Below is a listing to transcribe in full and exactly; keep the pictures out.

======== Records to process

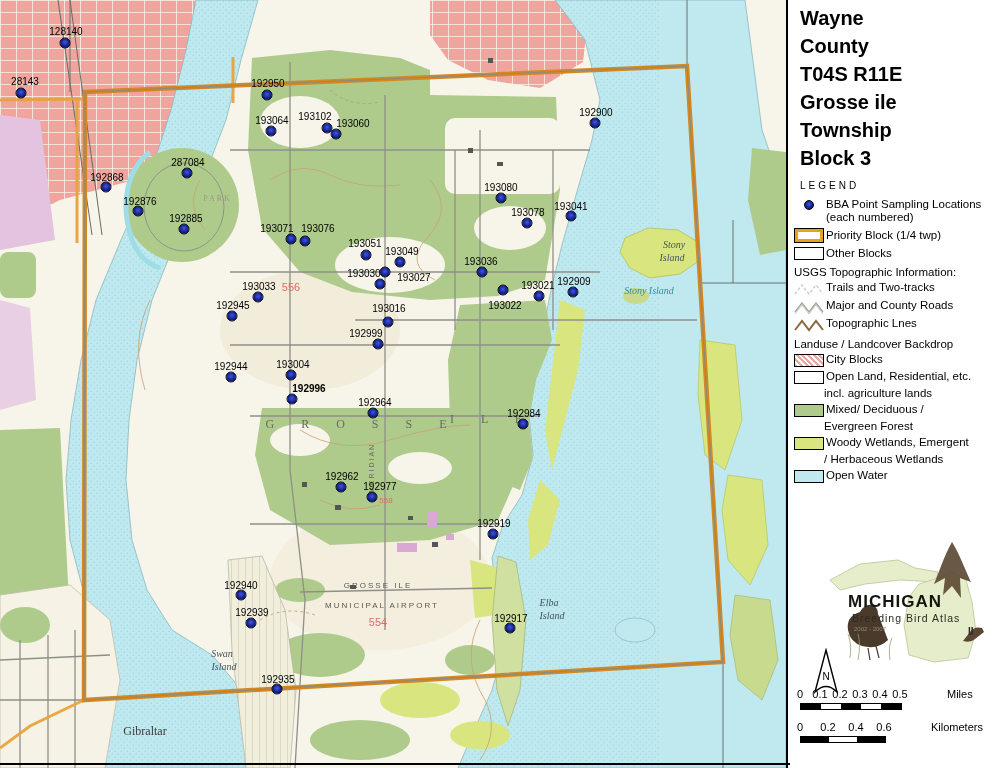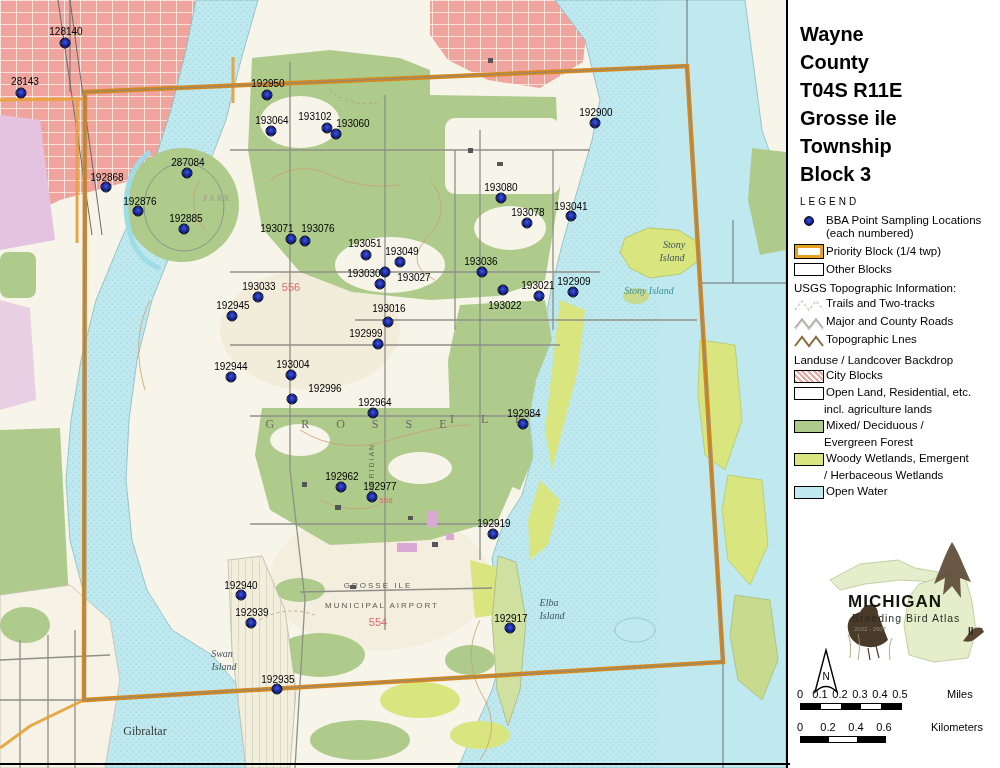"Wayne" #title-block { padding-top: 20px -> 4px }
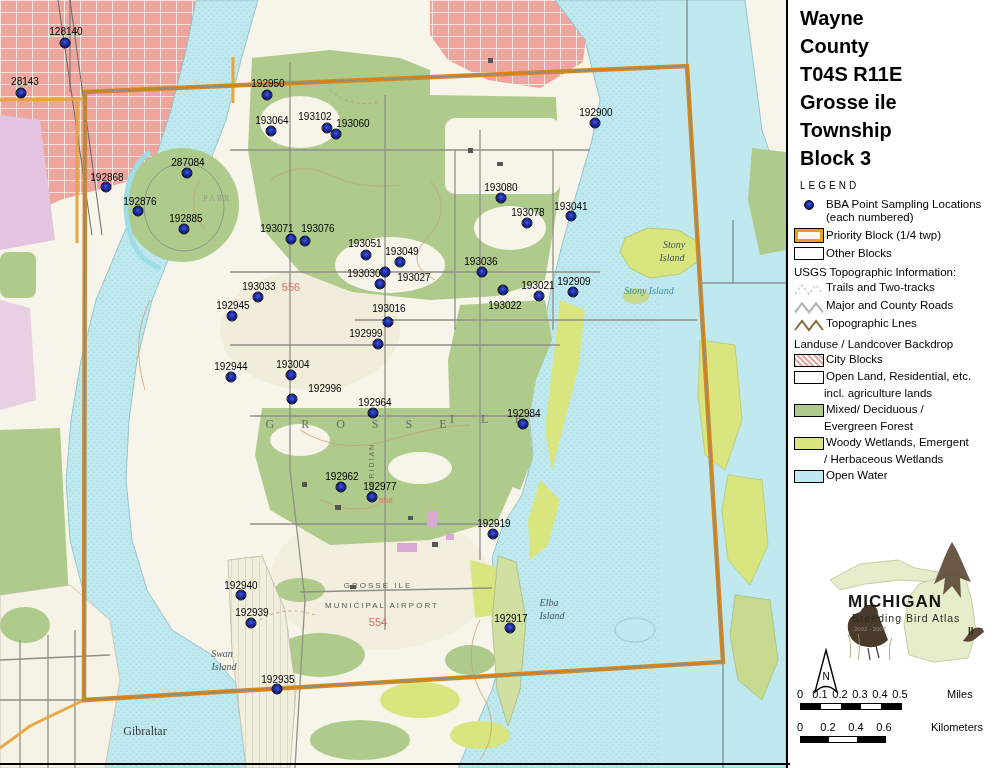"192996" span.bba-label { font-weight: none -> bold; left: 325px -> 309px }
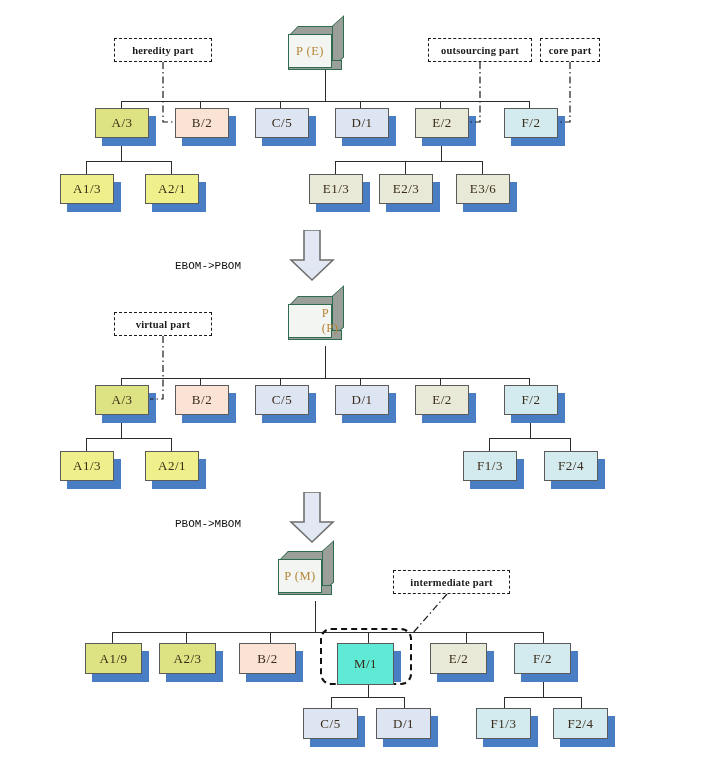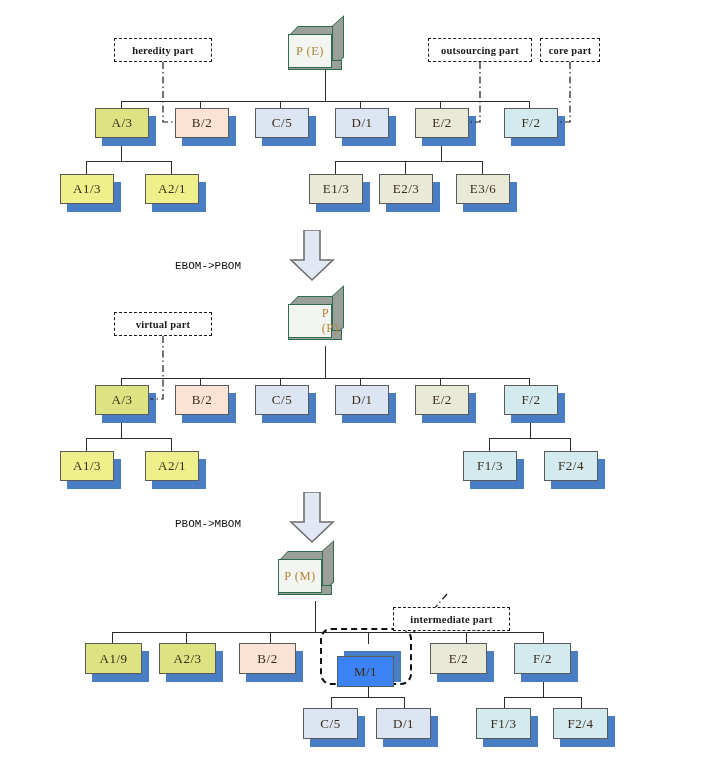"intermediate part" div.tag { margin-top: 37px -> none }
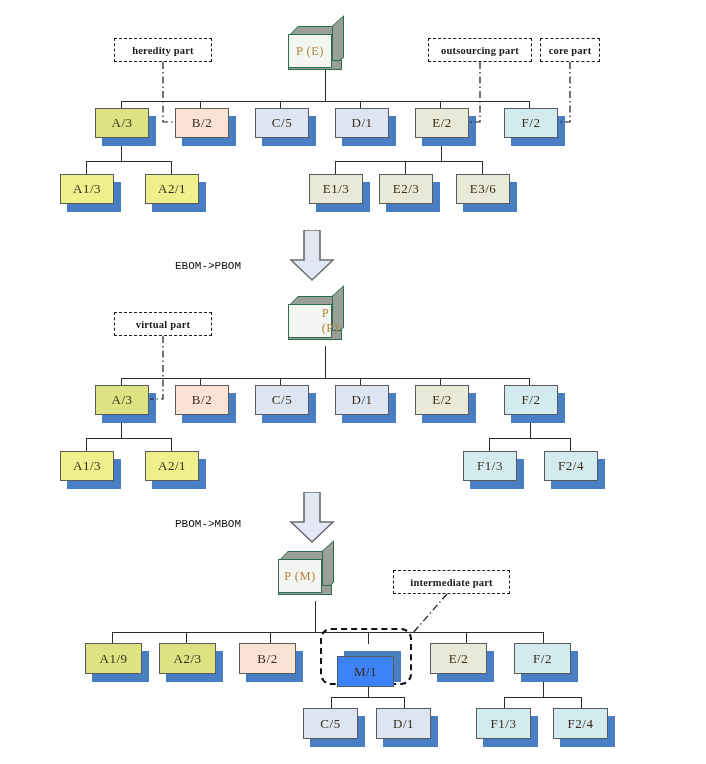"M/1" div.node { background: #3b82f6 -> #5eead4; height: 31px -> 42px; margin-top: 13px -> none }
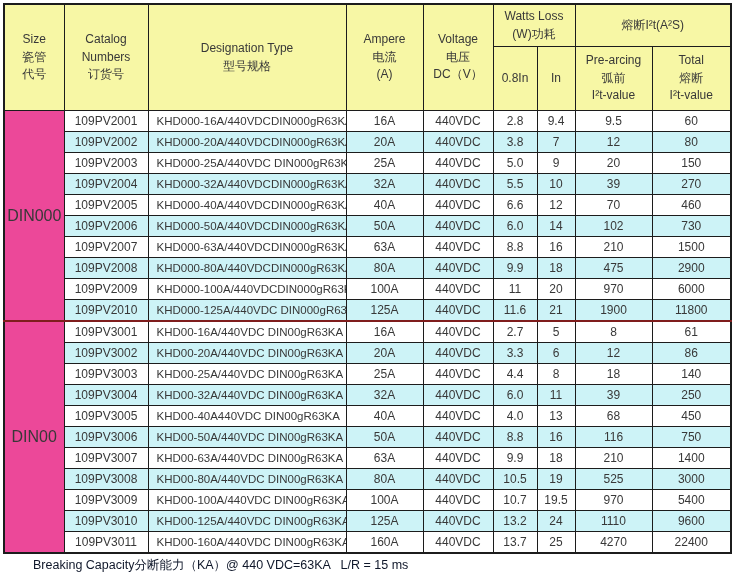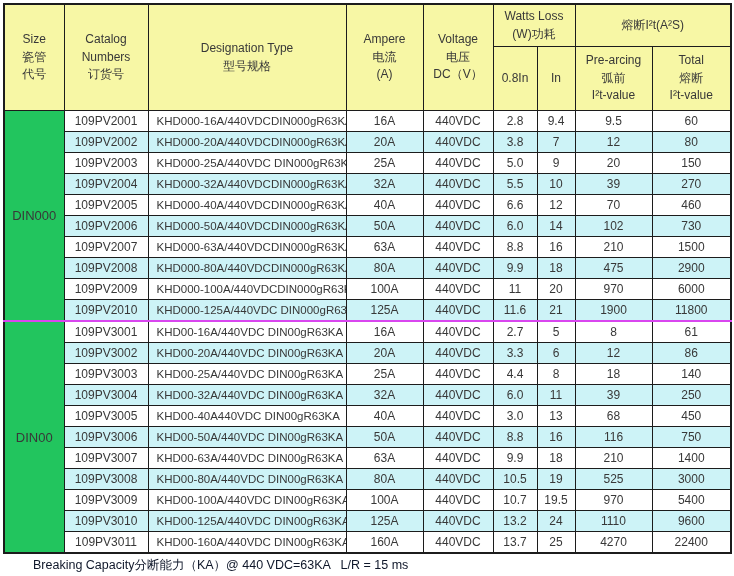"DIN000" tbody td.size-cell { background: #22c55e -> #ec4899; font-size: 13px -> 16px }
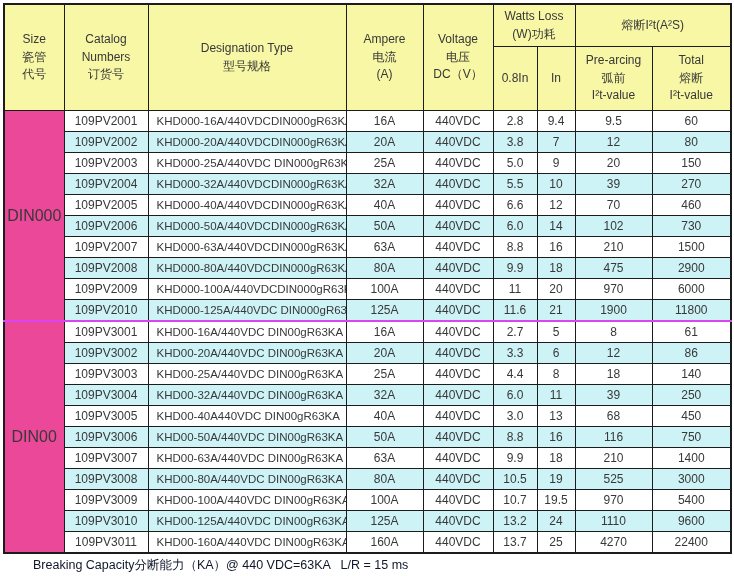"109PV3001" tbody tr.group-start td { border-top: 2px solid #d946ef -> 2px solid #7f1d1d }
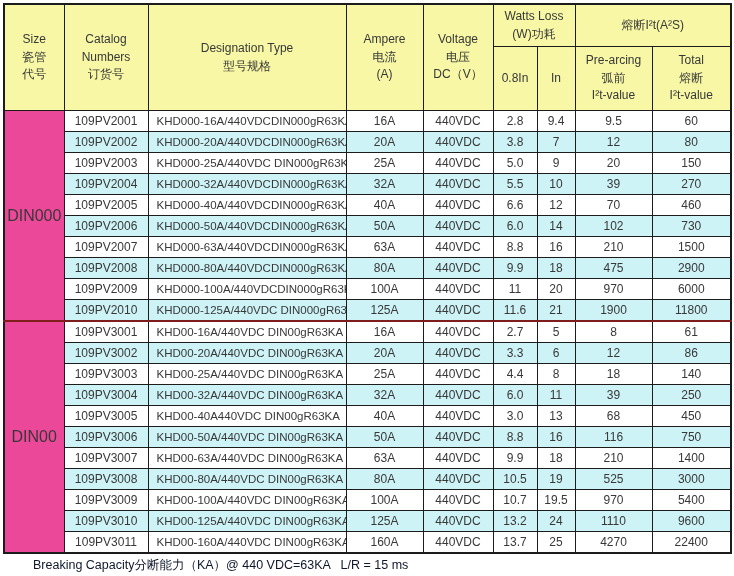"3.0" td { text: 3.0 -> 4.0 }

================

* Solved exercise
"Wayne" #title-block { padding-top: 20px -> 4px }
"192996" span.bba-label { font-weight: none -> bold; left: 325px -> 309px }
"intermediate part" div.tag { margin-top: 37px -> none }
"M/1" div.node { background: #3b82f6 -> #5eead4; height: 31px -> 42px; margin-top: 13px -> none }
"DIN000" tbody td.size-cell { background: #22c55e -> #ec4899; font-size: 13px -> 16px }
"109PV3001" tbody tr.group-start td { border-top: 2px solid #d946ef -> 2px solid #7f1d1d }
"3.0" td { text: 3.0 -> 4.0 }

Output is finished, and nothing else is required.